• EXERCISE INSTRUCTIONS:
Line by line, set down the records below from the first line through the line containing "background: radial-gradient(circle at". Omit the pictures.

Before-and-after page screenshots
::::::::::
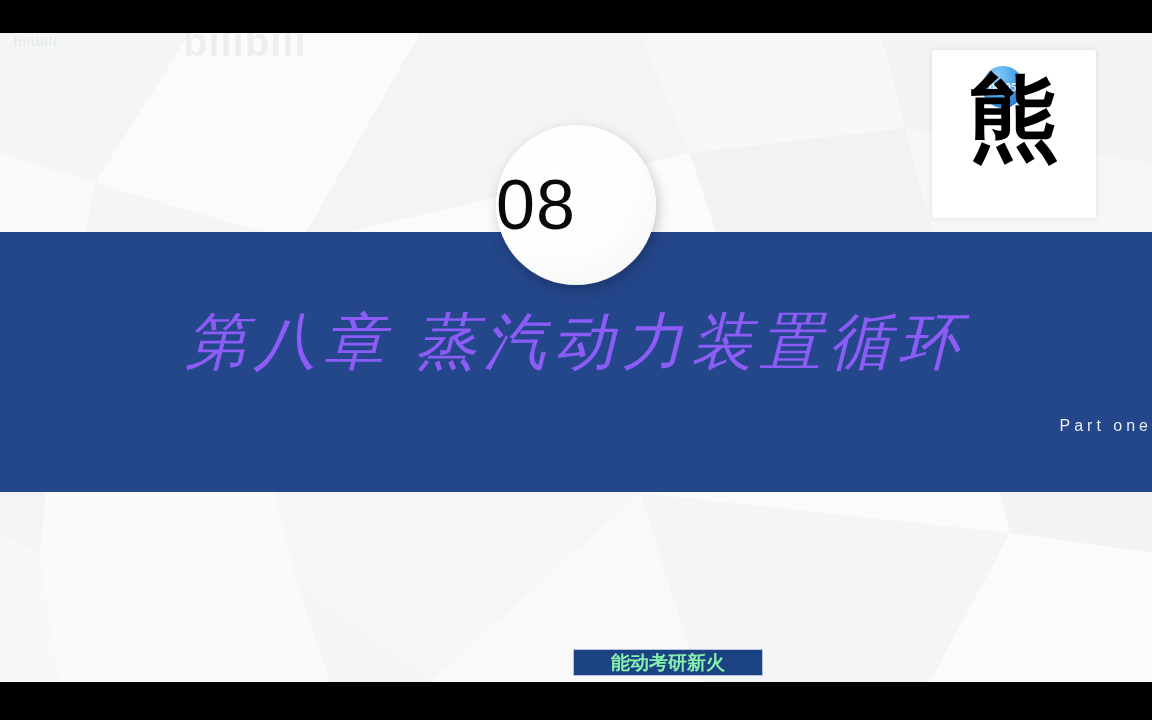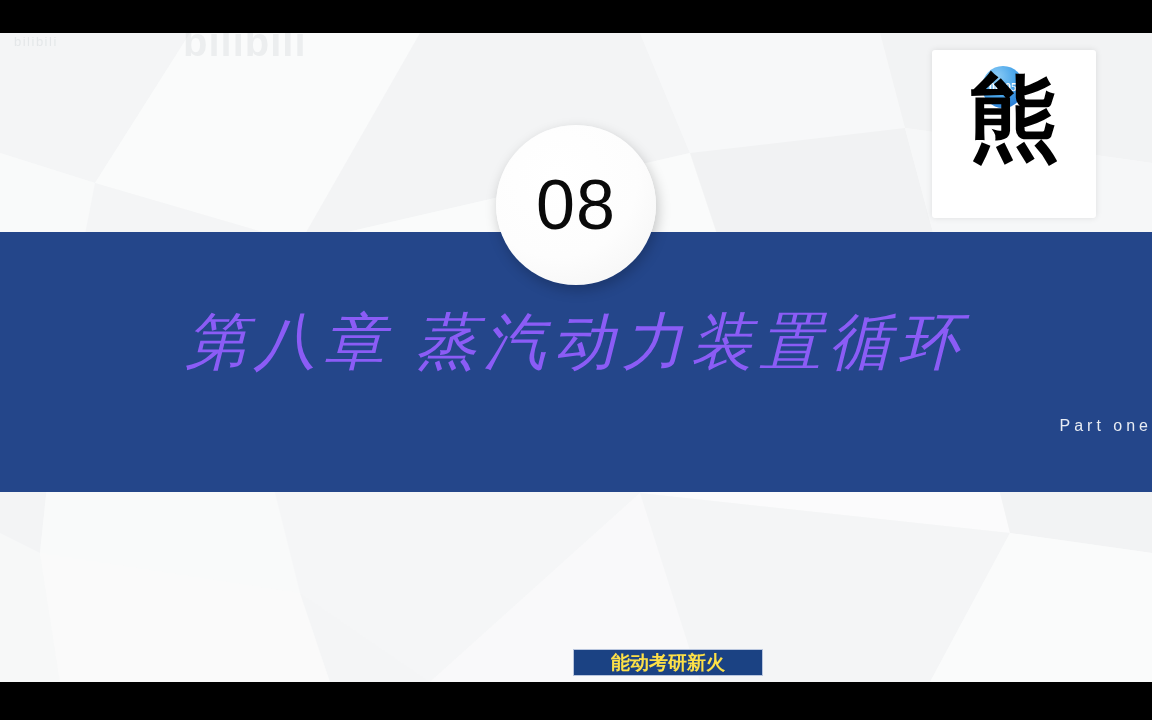--- a/index.html
+++ b/index.html
@@ -124,21 +124,20 @@
     left: 496px;
     top: 92px;
     width: 160px;
     height: 160px;
     border-radius: 50%;
     background: radial-gradient(circle at 38% 32%, #ffffff 0%, #fdfdfd 55%, #f2f2f2 100%);
     box-shadow: 2px 5px 13px rgba(0, 0, 0, 0.22);
     z-index: 30;
     display: flex;
     align-items: center;
-    justify-content: center;
   }
   #number-badge-text {
     color: #0a0a0a;
     font-size: 70px;
     font-weight: 400;
     letter-spacing: 1px;
     line-height: 1;
     font-family: "Liberation Sans", sans-serif;
   }
 
@@ -198,21 +197,21 @@
     height: 27px;
     background: #1b4283;
     border: 1px solid #b9c6de;
     box-sizing: border-box;
     display: flex;
     align-items: center;
     justify-content: center;
     z-index: 50;
   }
   #channel-tag-text {
-    color: #fde047;
+    color: #86efac;
     font-size: 19px;
     font-weight: 700;
     letter-spacing: 0px;
     line-height: 1;
     font-family: "DejaVu Sans", sans-serif;
   }
 </style>
 </head>
 <body>
 

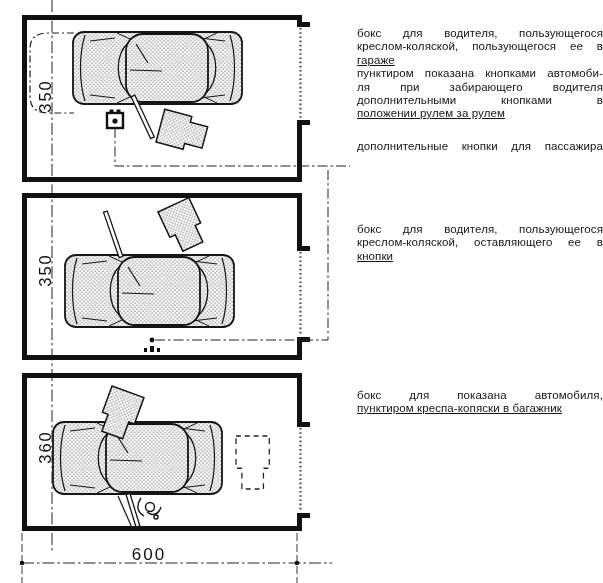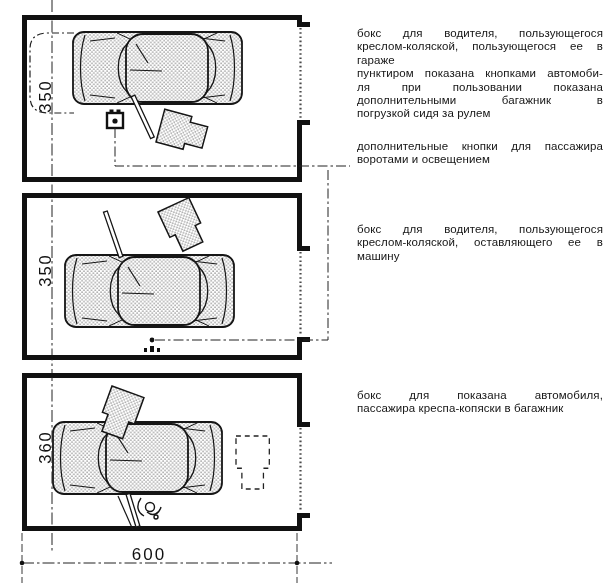--- a/index.html
+++ b/index.html
@@ -3,21 +3,21 @@
 <meta charset="utf-8">
 <style>
   html,body{margin:0;padding:0;background:#fff;}
   #page{position:relative;width:603px;height:583px;background:#ffffff;overflow:hidden;
         font-family:"Liberation Sans",sans-serif;color:#121212;}
   #plan-svg{position:absolute;left:0;top:0;}
   .tb{position:absolute;left:357px;width:246px;font-size:11.5px;line-height:13.4px;
       color:#141414;letter-spacing:.1px;}
   .jl{height:13.4px;overflow:hidden;text-align:justify;}
   .jl::after{content:"";display:inline-block;width:100%;height:0;}
-  .pl{height:13.4px;overflow:hidden;white-space:nowrap;}
+  .pl{height:13.4px;overflow:hidden;white-space:nowrap;text-decoration:underline;}
   svg text{font-family:"Liberation Sans",sans-serif;fill:#111;}
 </style>
 </head>
 <body>
 
 <div id="page">
 
 <svg id="plan-svg" width="603" height="583" viewBox="0 0 603 583">
   <defs>
     <pattern id="stip" patternUnits="userSpaceOnUse" width="3.8" height="3.8">
@@ -150,34 +150,33 @@
   <text transform="rotate(-90)" x="-270" y="51" text-anchor="middle" font-size="16.5" letter-spacing="2">350</text>
   <text transform="rotate(-90)" x="-447" y="51" text-anchor="middle" font-size="16.5" letter-spacing="2">360</text>
   <text x="149" y="560" text-anchor="middle" font-size="17" letter-spacing="2">600</text>
 </svg>
 
   <div class="tb" style="top:27px">
     <div class="jl">бокс для водителя, пользующегося</div>
     <div class="jl">креслом-коляской, пользующегося ее в</div>
     <div class="pl">гараже</div>
     <div class="jl">пунктиром показана кнопками автомоби-</div>
-    <div class="jl">ля при пользовании показана</div>
-    <div class="jl">дополнительными багажник в</div>
-    <div class="pl">погрузкой сидя за рулем</div>
+    <div class="jl">ля при забирающего водителя</div>
+    <div class="jl">дополнительными кнопками в</div>
+    <div class="pl">положении рулем за рулем</div>
   </div>
 
   <div class="tb" style="top:140px">
     <div class="jl">дополнительные кнопки для пассажира</div>
-    <div class="pl">воротами и освещением</div>
   </div>
 
   <div class="tb" style="top:223px">
     <div class="jl">бокс для водителя, пользующегося</div>
     <div class="jl">креслом-коляской, оставляющего ее в</div>
-    <div class="pl">машину</div>
+    <div class="pl">кнопки</div>
   </div>
 
   <div class="tb" style="top:389px">
     <div class="jl">бокс для показана автомобиля,</div>
-    <div class="pl">пассажира креспа-копяски в багажник</div>
+    <div class="pl">пунктиром креспа-копяски в багажник</div>
   </div>
 
 </div>
 
 </body></html>

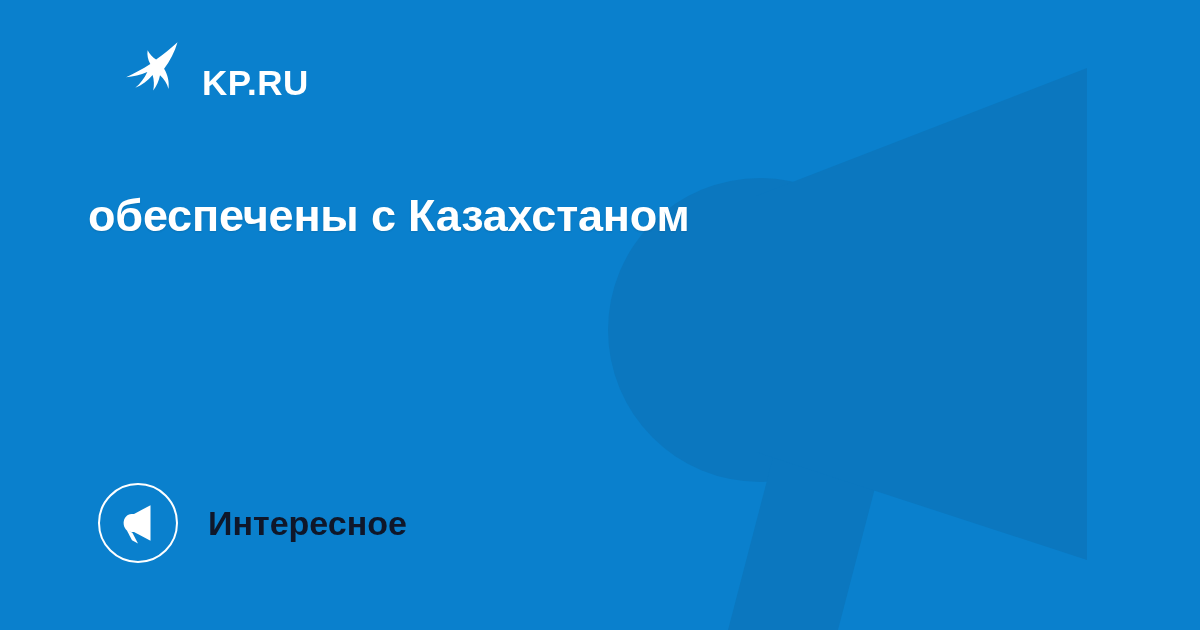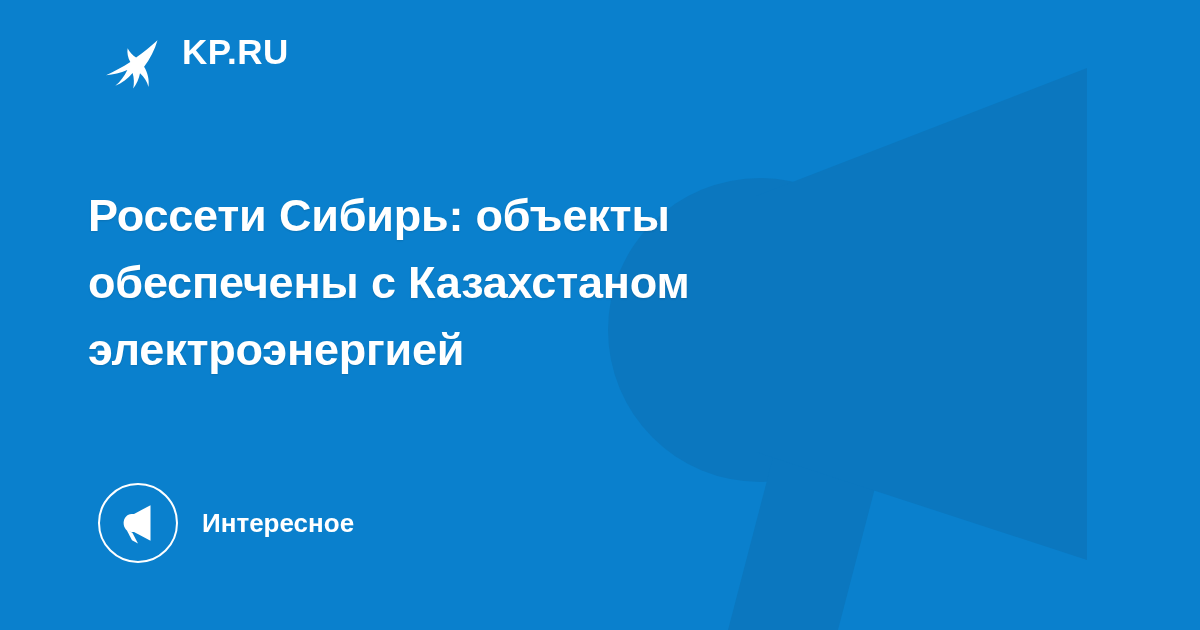--- a/index.html
+++ b/index.html
@@ -23,24 +23,24 @@
     position: absolute;
     inset: 0;
     width: 1200px;
     height: 630px;
     pointer-events: none;
   }
 
   
   #brand {
     position: absolute;
-    left: 96px;
+    left: 116px;
     top: 34px;
     display: flex;
-    align-items: flex-start;
+    align-items: flex-end;
     height: 66px;
   }
   #brand-mark {
     width: 64px;
     height: 64px;
     display: block;
   }
   #brand-name {
     margin-left: 22px;
     color: #ffffff;
@@ -90,23 +90,23 @@
   #rubric-icon {
     position: absolute;
     left: 50%;
     top: 50%;
     width: 42px;
     height: 42px;
     transform: translate(-50%, -50%);
     display: block;
   }
   #rubric-label {
-    margin-left: 24px;
-    color: #ffffff;
-    font-size: 26px;
+    margin-left: 30px;
+    color: #0f172a;
+    font-size: 34px;
     font-weight: 700;
     line-height: 1;
     white-space: nowrap;
   }
 </style>
 </head>
 <body>
 
 <div id="card">
 
@@ -126,23 +126,21 @@
         C26.5 33.0 18.4 37.4 10.1 41.2 C17.4 40.6 24.5 38.7 31.3 35.9
         C28.5 42.0 24.4 47.4 19.3 51.8 C26.0 48.8 31.9 44.4 36.6 38.9
         C38.1 43.9 38.3 49.2 37.2 54.4 C40.7 50.0 43.0 44.8 44.0 39.3
         C48.2 42.9 51.1 47.7 52.5 53.0 C53.4 45.9 51.8 38.8 48.1 32.8
         C54.0 24.9 58.6 16.0 61.5 6.2 Z"></path>
     </svg>
     <span id="brand-name">KP.RU</span>
   </div>
 
   <h1 id="headline">
-    <span class="hl-line">Россети Сибирь: объекты</span>
     <span class="hl-line">обеспечены с Казахстаном</span>
-    <span class="hl-line">электроэнергией</span>
   </h1>
 
   <div id="rubric">
     <span id="rubric-icon-wrap">
       <svg id="rubric-icon" viewBox="0 0 42 42" aria-hidden="true">
         <path fill="#ffffff" d="M33.5 3.2 L33.5 38.8 L17.0 30.1 L17.0 11.9 Z"></path>
         <path fill="#ffffff" d="M14.6 12.0 L17.0 12.0 L17.0 30.0 L14.6 30.0
           C10.1 30.0 6.6 26.0 6.6 21.0 C6.6 16.0 10.1 12.0 14.6 12.0 Z"></path>
         <path fill="#ffffff" d="M9.4 27.6 L15.4 30.8 L21.0 41.5 L15.0 38.3 Z"></path>
       </svg>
::::::::::
• WRITTEN REPLY:
--- a/index.html
+++ b/index.html
@@ -124,21 +124,20 @@
     left: 496px;
     top: 92px;
     width: 160px;
     height: 160px;
     border-radius: 50%;
     background: radial-gradient(circle at 38% 32%, #ffffff 0%, #fdfdfd 55%, #f2f2f2 100%);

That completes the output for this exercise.